The sophistication and complexity of the indices being offered on the market has not helped matters: the industry has come a long way over the last decade in this regard and the underlying data has evolved along with it. For example, there has been a move from providing just pure benchmarking indices, which track the performance of a particular market, to an increase in the number of investable type indices, which allow firms to invest in a certain asset type or market that may not be available for direct investment. This trend entails a range of new data sources being added to the mix, some of which may be difficult to source and verify.
The tensions facing the index provider can also vary depending on the intention of the client with regards to the internal and external use of the benchmark data. Various external indices have been established by vendors to take into account internal customised benchmarks within their clients, for example, and dealing with custom indices and blends is a challenge within itself. Exactly who owns these benchmarks can be a significant issue, explained one panellist.

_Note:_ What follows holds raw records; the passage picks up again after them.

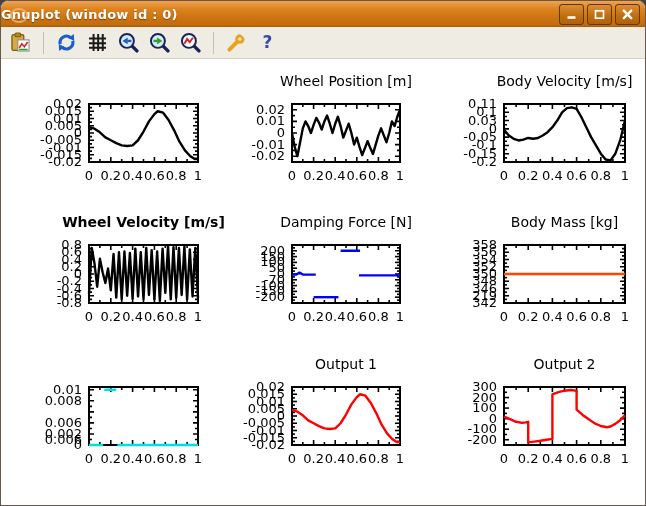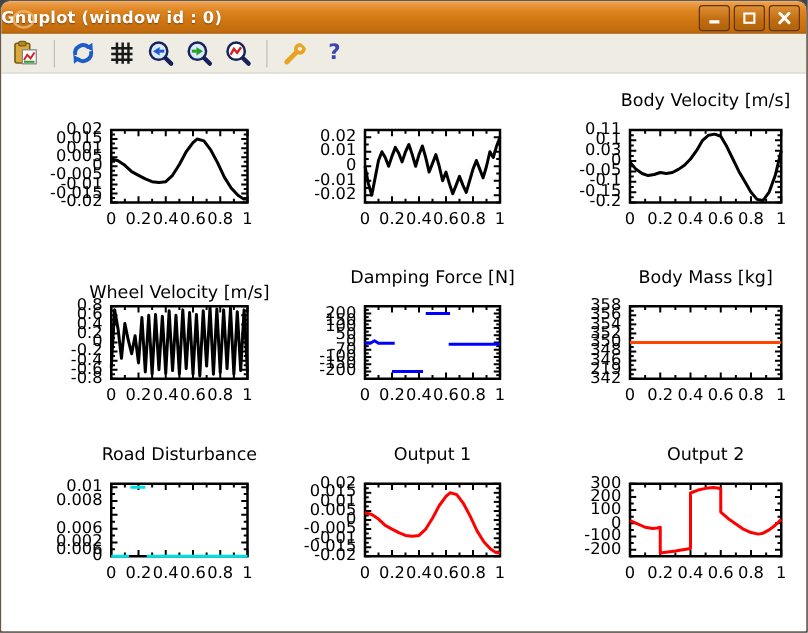--- a/index.html
+++ b/index.html
@@ -200,20 +200,21 @@
         <line x1="1" y1="26.375" x2="4" y2="26.375" stroke="#000" stroke-width="1.6"></line>
         <line x1="110" y1="26.375" x2="107" y2="26.375" stroke="#000" stroke-width="1.6"></line>
         <line x1="1" y1="19.125" x2="4" y2="19.125" stroke="#000" stroke-width="1.6"></line>
         <line x1="110" y1="19.125" x2="107" y2="19.125" stroke="#000" stroke-width="1.6"></line>
         <line x1="1" y1="11.875" x2="4" y2="11.875" stroke="#000" stroke-width="1.6"></line>
         <line x1="110" y1="11.875" x2="107" y2="11.875" stroke="#000" stroke-width="1.6"></line>
         <line x1="1" y1="4.624999999999993" x2="4" y2="4.624999999999993" stroke="#000" stroke-width="1.6"></line>
         <line x1="110" y1="4.624999999999993" x2="107" y2="4.624999999999993" stroke="#000" stroke-width="1.6"></line>
         <polyline points="1.00,24.20 6.45,25.65 11.90,29.28 17.35,34.35 22.80,37.25 28.25,40.15 33.70,42.33 39.15,43.05 44.60,42.33 50.05,37.25 55.50,28.55 60.95,18.40 66.40,11.15 69.67,8.25 75.12,9.70 80.57,16.95 86.02,27.10 91.47,38.70 96.92,47.40 102.37,53.20 106.73,56.10 110.00,56.10" fill="none" stroke="#000000" stroke-width="2.4" stroke-linejoin="round"></polyline>
       </svg>
+      <div class="plot-title" style="left: 235px; top: 14px; width: 220px;">Wheel Position [m]</div>
       <div class="tick-label ylab" style="left: 228px; top: 43.8px;">0.02</div>
       <div class="tick-label ylab" style="left: 228px; top: 55.4px;">0.01</div>
       <div class="tick-label ylab" style="left: 228px; top: 67px;">0</div>
       <div class="tick-label ylab" style="left: 228px; top: 78.6px;">-0.01</div>
       <div class="tick-label ylab" style="left: 228px; top: 90.2px;">-0.02</div>
       <div class="tick-label xlab" style="left: 271px; top: 110px;">0</div>
       <div class="tick-label xlab" style="left: 292.6px; top: 110px;">0.2</div>
       <div class="tick-label xlab" style="left: 314.2px; top: 110px;">0.4</div>
       <div class="tick-label xlab" style="left: 335.8px; top: 110px;">0.6</div>
       <div class="tick-label xlab" style="left: 357.4px; top: 110px;">0.8</div>
@@ -330,21 +331,21 @@
         <line x1="1" y1="29.999999999999993" x2="4" y2="29.999999999999993" stroke="#000" stroke-width="1.6"></line>
         <line x1="122" y1="29.999999999999993" x2="119" y2="29.999999999999993" stroke="#000" stroke-width="1.6"></line>
         <line x1="1" y1="21.714285714285708" x2="4" y2="21.714285714285708" stroke="#000" stroke-width="1.6"></line>
         <line x1="122" y1="21.714285714285708" x2="119" y2="21.714285714285708" stroke="#000" stroke-width="1.6"></line>
         <line x1="1" y1="13.428571428571423" x2="4" y2="13.428571428571423" stroke="#000" stroke-width="1.6"></line>
         <line x1="122" y1="13.428571428571423" x2="119" y2="13.428571428571423" stroke="#000" stroke-width="1.6"></line>
         <line x1="1" y1="5.142857142857132" x2="4" y2="5.142857142857132" stroke="#000" stroke-width="1.6"></line>
         <line x1="122" y1="5.142857142857132" x2="119" y2="5.142857142857132" stroke="#000" stroke-width="1.6"></line>
         <polyline points="1.00,26.69 5.84,32.49 10.68,35.80 15.52,37.46 20.36,36.63 25.20,34.97 30.04,35.80 34.88,34.97 39.72,32.49 44.56,29.17 49.40,24.20 54.24,17.57 59.08,9.29 63.92,5.14 68.76,4.31 73.60,5.97 78.44,14.26 83.28,24.20 88.12,34.14 92.96,42.43 97.80,50.71 102.64,56.51 107.48,57.34 112.32,50.71 117.16,37.46 122.00,17.57" fill="none" stroke="#000000" stroke-width="2.4" stroke-linejoin="round"></polyline>
       </svg>
-      <div class="plot-title" style="left: 32.5px; top: 167px; width: 220px;">Wheel Velocity [m/s]</div>
+      <div class="plot-title" style="left: 32.5px; top: 155px; width: 220px; font-weight: bold;">Wheel Velocity [m/s]</div>
       <div class="tick-label ylab" style="left: 25px; top: 179px;">0.8</div>
       <div class="tick-label ylab" style="left: 25px; top: 186.25px;">0.6</div>
       <div class="tick-label ylab" style="left: 25px; top: 193.5px;">0.4</div>
       <div class="tick-label ylab" style="left: 25px; top: 200.75px;">0.2</div>
       <div class="tick-label ylab" style="left: 25px; top: 208px;">0</div>
       <div class="tick-label ylab" style="left: 25px; top: 215.25px;">-0.2</div>
       <div class="tick-label ylab" style="left: 25px; top: 222.5px;">-0.4</div>
       <div class="tick-label ylab" style="left: 25px; top: 229.75px;">-0.6</div>
       <div class="tick-label ylab" style="left: 25px; top: 237px;">-0.8</div>
       <div class="tick-label xlab" style="left: 68px; top: 251px;">0</div>
@@ -565,21 +566,20 @@
         <line x1="1" y1="26.375" x2="4" y2="26.375" stroke="#000" stroke-width="1.6"></line>
         <line x1="122" y1="26.375" x2="119" y2="26.375" stroke="#000" stroke-width="1.6"></line>
         <line x1="1" y1="19.125" x2="4" y2="19.125" stroke="#000" stroke-width="1.6"></line>
         <line x1="122" y1="19.125" x2="119" y2="19.125" stroke="#000" stroke-width="1.6"></line>
         <line x1="1" y1="11.875" x2="4" y2="11.875" stroke="#000" stroke-width="1.6"></line>
         <line x1="122" y1="11.875" x2="119" y2="11.875" stroke="#000" stroke-width="1.6"></line>
         <line x1="1" y1="4.625" x2="4" y2="4.625" stroke="#000" stroke-width="1.6"></line>
         <line x1="122" y1="4.625" x2="119" y2="4.625" stroke="#000" stroke-width="1.6"></line>
         <polyline points="1.00,30.00 122.00,30.00" fill="none" stroke="#ff4500" stroke-width="2.4" stroke-linejoin="round"></polyline>
       </svg>
-      <div class="plot-title" style="left: 32.5px; top: 297px; width: 220px;">Road Disturbance</div>
       <div class="tick-label ylab" style="left: 25px; top: 323.762px;">0.01</div>
       <div class="tick-label ylab" style="left: 25px; top: 334.81px;">0.008</div>
       <div class="tick-label ylab" style="left: 25px; top: 345.857px; margin-top: 28px;">0.006</div>
       <div class="tick-label ylab" style="left: 25px; top: 356.905px;">0.006</div>
       <div class="tick-label ylab" style="left: 25px; top: 367.952px;">0.002</div>
       <div class="tick-label ylab" style="left: 25px; top: 379px;">0</div>
       <div class="tick-label xlab" style="left: 68px; top: 393px;">0</div>
       <div class="tick-label xlab" style="left: 89.8px; top: 393px;">0.2</div>
       <div class="tick-label xlab" style="left: 111.6px; top: 393px;">0.4</div>
       <div class="tick-label xlab" style="left: 133.4px; top: 393px;">0.6</div>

On this note, the customisation aspect of indices has increased, said panellists, especially within the community of larger clients. This, in turn, has pushed up costs and put greater pressure on firms with regards to providing transparency into these tweaks and customisations and their impact on the overall benchmark. The cross referencing of this data is increasingly important as a result.
The use of indices is also no longer limited to these larger players, however; even hedge funds are getting in on the action. With such a wide range of clients using the data and all of them using it for different ends, the standardisation of the underlying data becomes even more critical, agreed panellists. Ensuring standards are put in place and adhered to is therefore of increasing importance, as well as meeting demand for additional data for reporting purposes.
Panellists noted that corporate actions could also cause problems in the day to day lives of those involved in the index business. Client committees can only go so far in determining strategies to cope with these events ahead of time, after all. This can therefore mean delays are introduced as index providers seek out input on the correct methodologies required to deal with events such as spin offs and dividends.
The dynamics that are affecting the risk management and pricing functions such as the pressure on data transparency (see more on which here) are therefore having a serious impact on the index provider space, all at a time when there is downward pressure on costs. Much like the wider market and reference data space, clients are asking for more for less on all fronts.